- [What this task involves]: Using the material that follows, output exactly the lines from the one containing "Uno\] 7-Segment Display" through the one containing "3 or 8(GND)", with both ends kept.

- [Data in this exercise]:

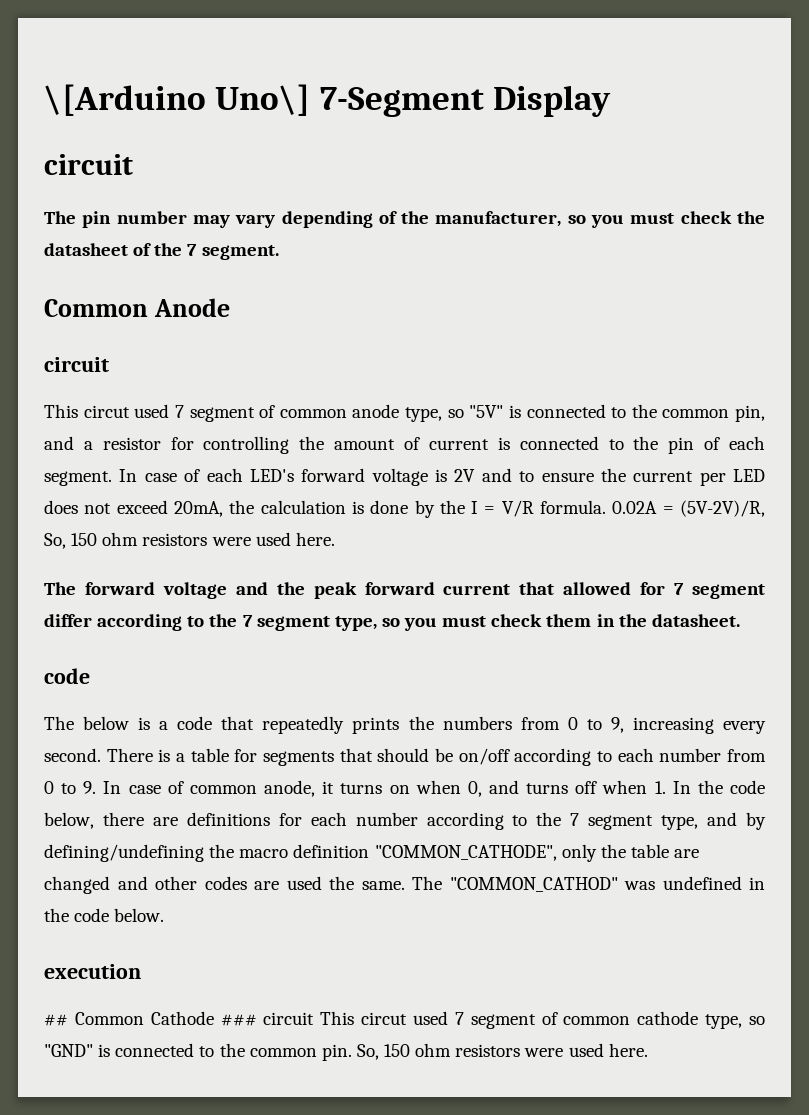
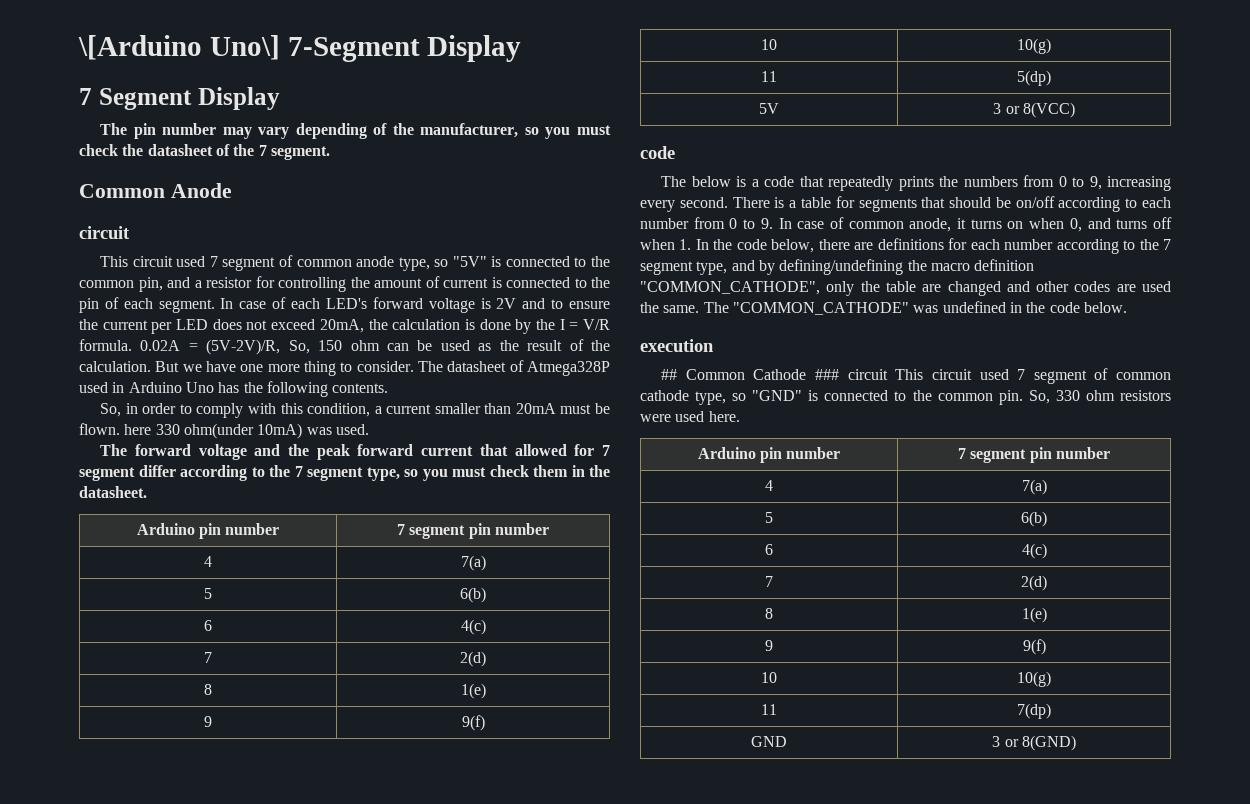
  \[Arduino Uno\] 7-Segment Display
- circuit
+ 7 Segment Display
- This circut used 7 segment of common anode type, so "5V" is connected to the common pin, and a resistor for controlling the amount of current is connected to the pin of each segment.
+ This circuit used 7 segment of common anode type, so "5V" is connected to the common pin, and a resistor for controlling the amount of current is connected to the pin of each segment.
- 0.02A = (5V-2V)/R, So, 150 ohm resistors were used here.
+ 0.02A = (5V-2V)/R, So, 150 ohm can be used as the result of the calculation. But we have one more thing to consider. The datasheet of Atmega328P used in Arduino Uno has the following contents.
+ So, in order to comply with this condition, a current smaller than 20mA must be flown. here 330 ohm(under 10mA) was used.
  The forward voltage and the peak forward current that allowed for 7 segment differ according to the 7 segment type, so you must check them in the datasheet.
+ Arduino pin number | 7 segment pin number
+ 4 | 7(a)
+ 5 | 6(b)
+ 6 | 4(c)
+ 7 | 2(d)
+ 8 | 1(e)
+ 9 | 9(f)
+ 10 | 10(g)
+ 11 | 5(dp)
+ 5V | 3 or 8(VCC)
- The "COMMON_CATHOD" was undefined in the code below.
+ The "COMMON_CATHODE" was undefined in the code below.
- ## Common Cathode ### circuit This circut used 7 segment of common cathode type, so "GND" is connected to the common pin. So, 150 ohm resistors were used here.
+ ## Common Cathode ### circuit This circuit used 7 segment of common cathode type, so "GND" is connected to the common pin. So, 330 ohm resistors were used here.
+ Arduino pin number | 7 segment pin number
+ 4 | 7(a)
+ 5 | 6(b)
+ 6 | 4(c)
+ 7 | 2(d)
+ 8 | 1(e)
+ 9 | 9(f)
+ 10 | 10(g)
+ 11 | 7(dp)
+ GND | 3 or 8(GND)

---

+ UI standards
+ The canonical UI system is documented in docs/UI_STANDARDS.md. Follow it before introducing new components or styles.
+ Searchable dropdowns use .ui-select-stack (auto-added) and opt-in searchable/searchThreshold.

- [Task result]:
  \[Arduino Uno\] 7-Segment Display
- circuit
+ 7 Segment Display
- This circut used 7 segment of common anode type, so "5V" is connected to the common pin, and a resistor for controlling the amount of current is connected to the pin of each segment.
+ This circuit used 7 segment of common anode type, so "5V" is connected to the common pin, and a resistor for controlling the amount of current is connected to the pin of each segment.
- 0.02A = (5V-2V)/R, So, 150 ohm resistors were used here.
+ 0.02A = (5V-2V)/R, So, 150 ohm can be used as the result of the calculation. But we have one more thing to consider. The datasheet of Atmega328P used in Arduino Uno has the following contents.
+ So, in order to comply with this condition, a current smaller than 20mA must be flown. here 330 ohm(under 10mA) was used.
  The forward voltage and the peak forward current that allowed for 7 segment differ according to the 7 segment type, so you must check them in the datasheet.
+ Arduino pin number | 7 segment pin number
+ 4 | 7(a)
+ 5 | 6(b)
+ 6 | 4(c)
+ 7 | 2(d)
+ 8 | 1(e)
+ 9 | 9(f)
+ 10 | 10(g)
+ 11 | 5(dp)
+ 5V | 3 or 8(VCC)
- The "COMMON_CATHOD" was undefined in the code below.
+ The "COMMON_CATHODE" was undefined in the code below.
- ## Common Cathode ### circuit This circut used 7 segment of common cathode type, so "GND" is connected to the common pin. So, 150 ohm resistors were used here.
+ ## Common Cathode ### circuit This circuit used 7 segment of common cathode type, so "GND" is connected to the common pin. So, 330 ohm resistors were used here.
+ Arduino pin number | 7 segment pin number
+ 4 | 7(a)
+ 5 | 6(b)
+ 6 | 4(c)
+ 7 | 2(d)
+ 8 | 1(e)
+ 9 | 9(f)
+ 10 | 10(g)
+ 11 | 7(dp)
+ GND | 3 or 8(GND)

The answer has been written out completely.